Being abroad is supposed to be exciting and wonderful, all of the time. (At least that is what I hear from people when I am home- "that must be so cool!")

Aside from the whole missing family so bad it hurts sometime- especially when you loose a family member and are too far away to get back quickly- or have to judge who you would go in debt by flying back to bury.

It isn't easy.

Thanksgiving even more so- because it is one of those American holidays where you are usually with family, but unless you get so much vacation that you can go home for a month (which, would be theoretically possible as I have 26 days of vacation, but companies usually frown upon you taking it alll at once). Yet the day goes by here like it isn't a day for families to get together and overstuff and be grateful at all. Mostly because it isn't.

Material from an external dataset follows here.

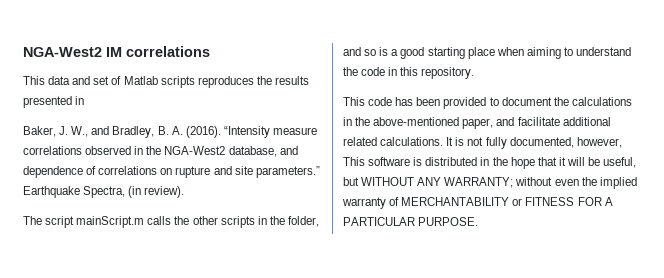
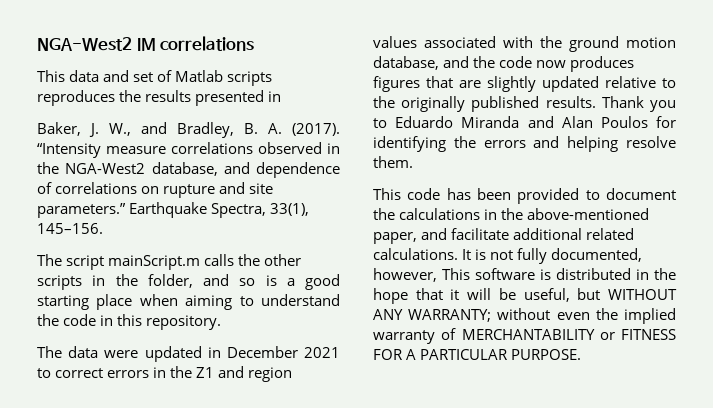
[185,126,221,138] (2016). -> [292,123,340,136] (2017).
[128,186,185,198] (in review). -> [270,203,310,216] [37,223,103,234] 33(1), 145–156.
(475, 73) none -> [37,346,340,362] [37,366,293,382] [373,36,676,52] [373,56,635,72] [373,76,676,92] [373,96,676,112] [373,116,676,128] [373,136,676,152] [373,156,413,168] // The data were updated in December 2021 to correct errors in the Z1 and region values associated with the ground motion database, and the code now produces figures that are slightly updated relative to the originally published results. Thank you to Eduardo Miranda and Alan Poulos for identifying the errors and helping resolve them.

This weekend I will try to find the energy and time amidst all of the cleaning and preparing for giving back the old apartment and making this one more our own to make a turkey and a green bean casserole- because it helps with the pang of being gone during this time of year.

Yet, there is another dark side to being abroad. Yes, your brain and cultural knowledge has expanded from your intercultural relationships and knowledge of the language and the culture, but somewhere along the line you understand both sides to such an extent that you exist in the gap in the middle.

Living in this "gap" means that you aren't really at home in either culture, though. And that is hard. Example: Germans are more reserved, and Americans are more open and share more personal information- with everyone. As a result, I share less than Americans would, yet more than Germans would- meaning that I sometimes come across as too reserved in American culture and still too "share-y" (Mitteilungsbed├╝rftig) in German culture- which can give the impression that you want to be friends with everyone and everyone uses the Du (informal you) and it is hard to discern if it is out of disrespect or a result of this cultural difference.

The gap is lonely.

But I can't stop being me- I'm "share-y". (Hence the blog, people.)
And all in all, I am thankful that I live here in a culture that I feel (mostly) at home in and with a Broom I adore. The fact that people here get so much maternity leave means that there could possibly be a Thanksgiving at home in my horizon.

Happy Turkey Day.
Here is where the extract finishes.